My heart was hammering in my chest whilst Penelope snickered, "Harry helped me get something from my car. It's quite dark for me to be walking the streets on my own. Don't want to celebrate this restraining order by having to get another."

I was surprised at her easy lying and Zayn nodded while Liam smirked. He knew. Of course he knew. Zayn would know too if he got a better look and hadn't drank a barrel of beer yet.

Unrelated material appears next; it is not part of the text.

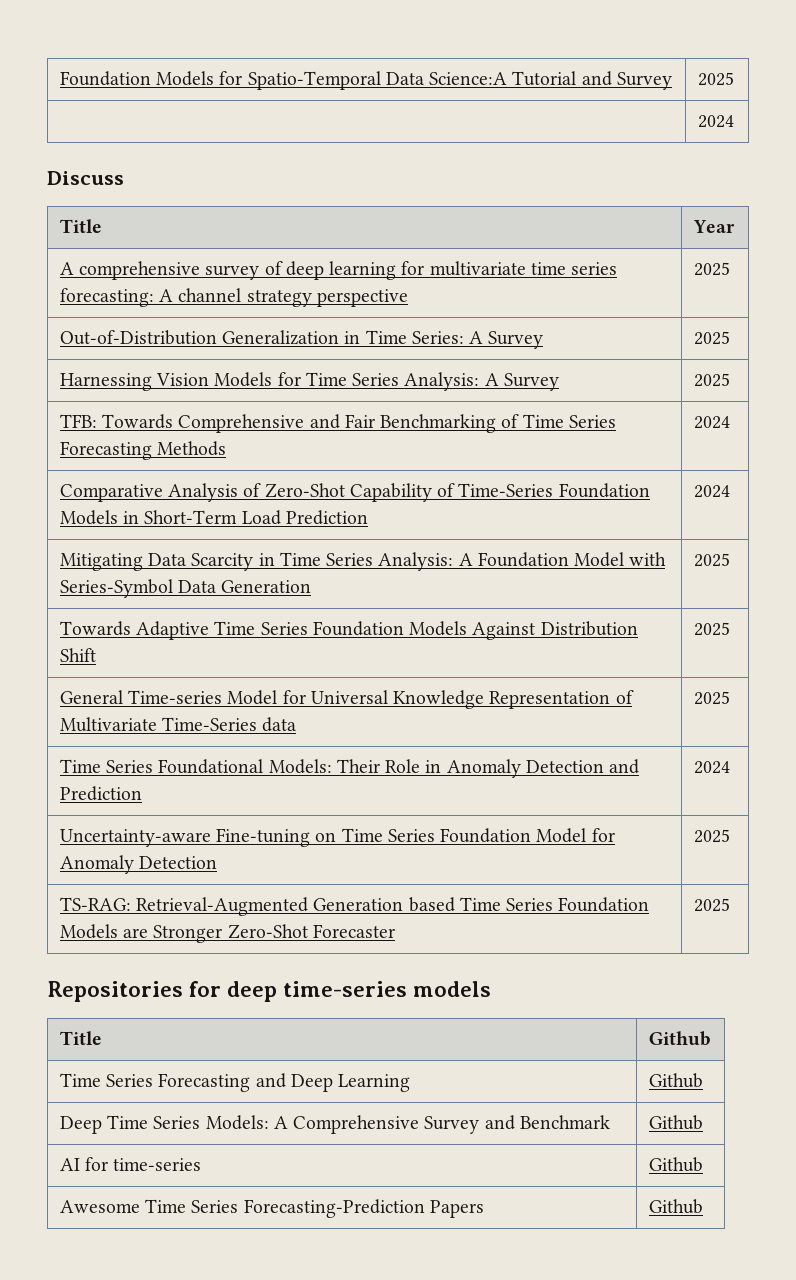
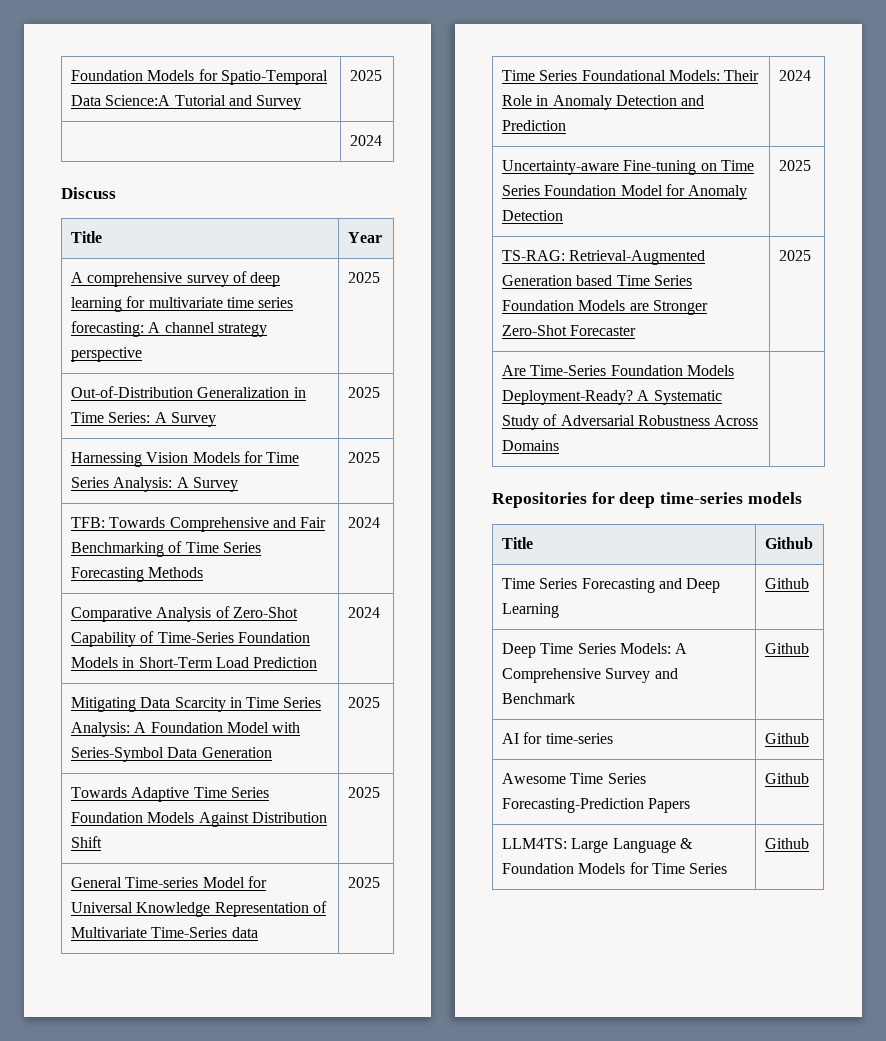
+ Are Time-Series Foundation Models Deployment-Ready? A Systematic Study of Adversarial Robustness Across Domains |
+ LLM4TS: Large Language & Foundation Models for Time Series | Github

We looked fucked in every sense of the word.

My hair was a mess, our cheeks were flushed, clothes wrinkled and we were still sweating a little bit.

I was absolutely wrecked after that orgasm, another emotional one that she dragged out of me without even trying. It's like sex got a whole new meaning when I did it with Penelope, as if I was learning everything again. I had no idea what to do when she stared at me with those big eyes, feeling like my chest was about to explode.

I couldn't help but stare at her as she smoked and had a chat with Zayn. She didn't realize I was watching from my position against the wall, cigarette between my fingers as I slowly brought it up to my mouth and sucked in a puff of smoke.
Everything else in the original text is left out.